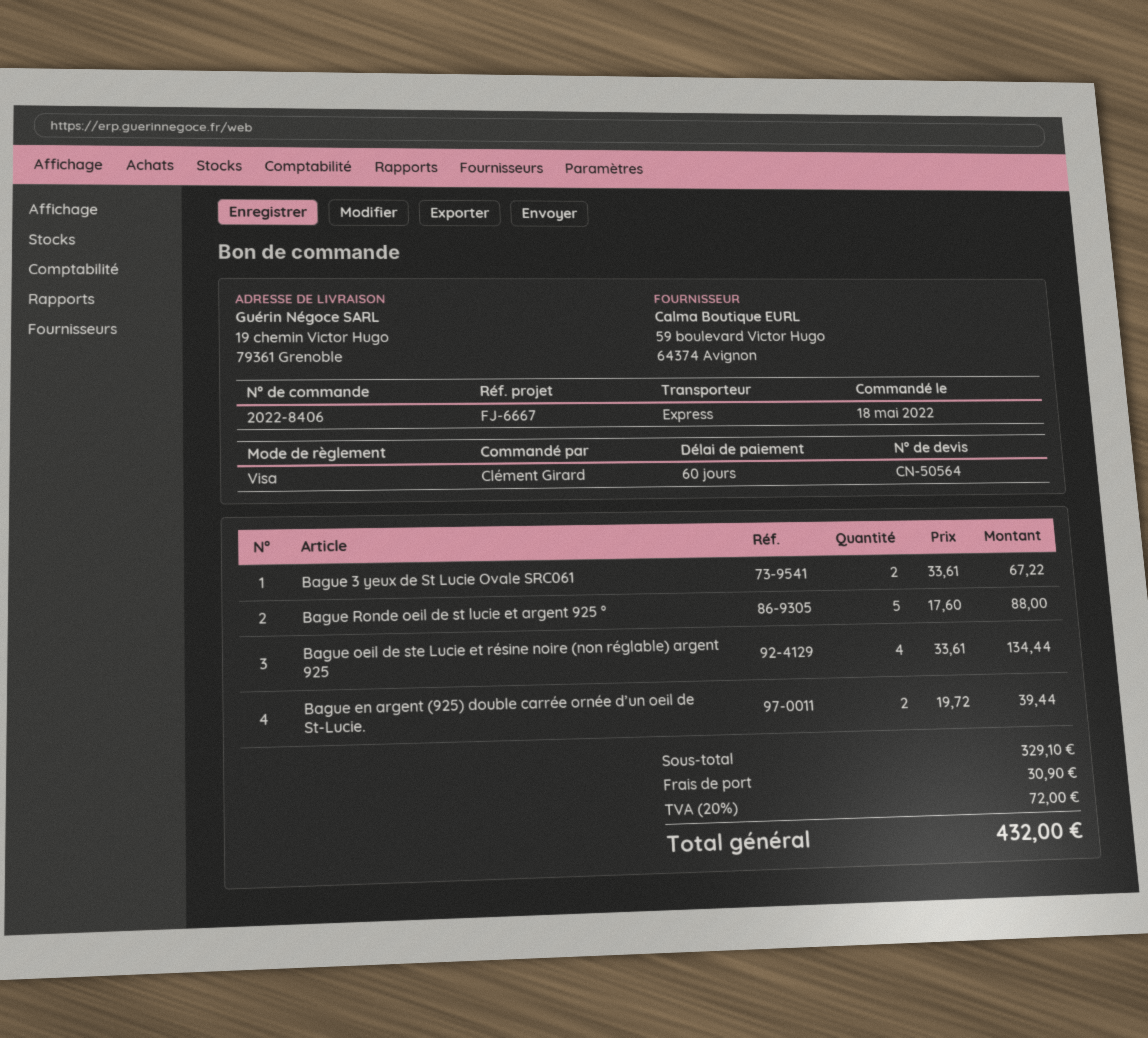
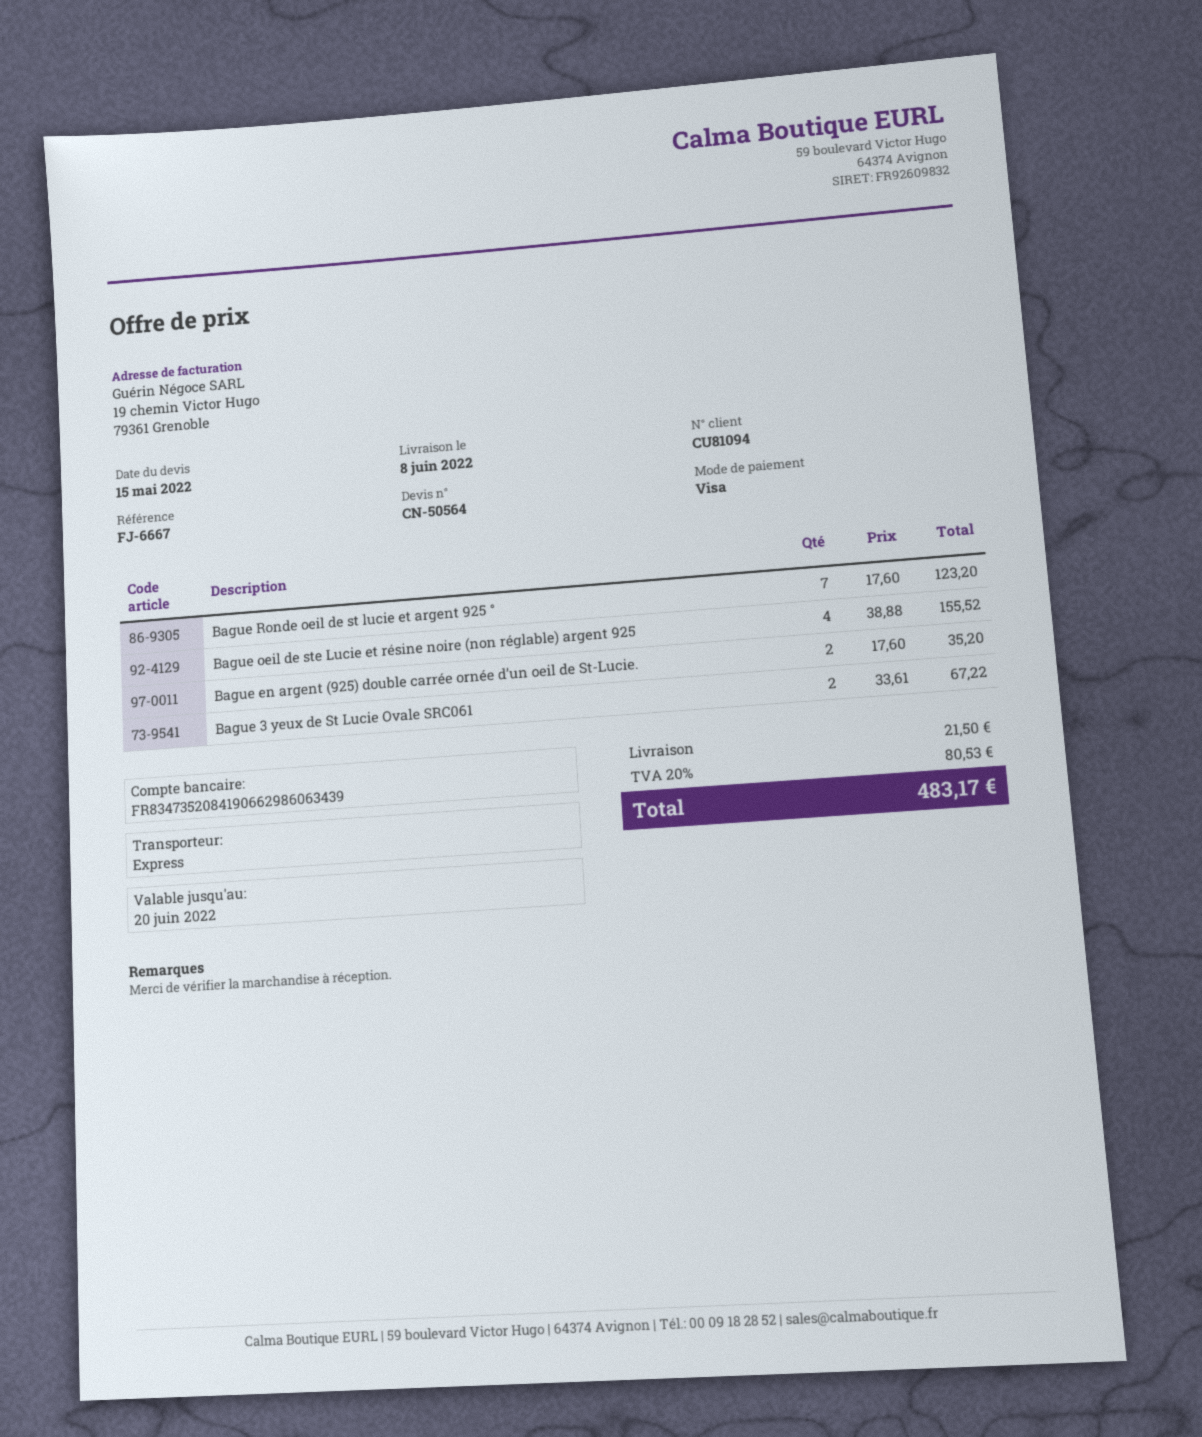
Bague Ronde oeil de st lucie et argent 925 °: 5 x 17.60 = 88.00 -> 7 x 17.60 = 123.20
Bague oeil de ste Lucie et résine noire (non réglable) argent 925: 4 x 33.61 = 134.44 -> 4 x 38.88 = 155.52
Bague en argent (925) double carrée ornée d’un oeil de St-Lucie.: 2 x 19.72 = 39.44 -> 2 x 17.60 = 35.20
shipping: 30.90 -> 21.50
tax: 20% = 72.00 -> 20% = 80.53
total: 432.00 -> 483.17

What this task involves: Only the lines from the one containing "shipping: 30.90 -> 21.50" through the end of the records above belong in the output, each exactly as it stands, both ends included.

Reply to the task:
shipping: 30.90 -> 21.50
tax: 20% = 72.00 -> 20% = 80.53
total: 432.00 -> 483.17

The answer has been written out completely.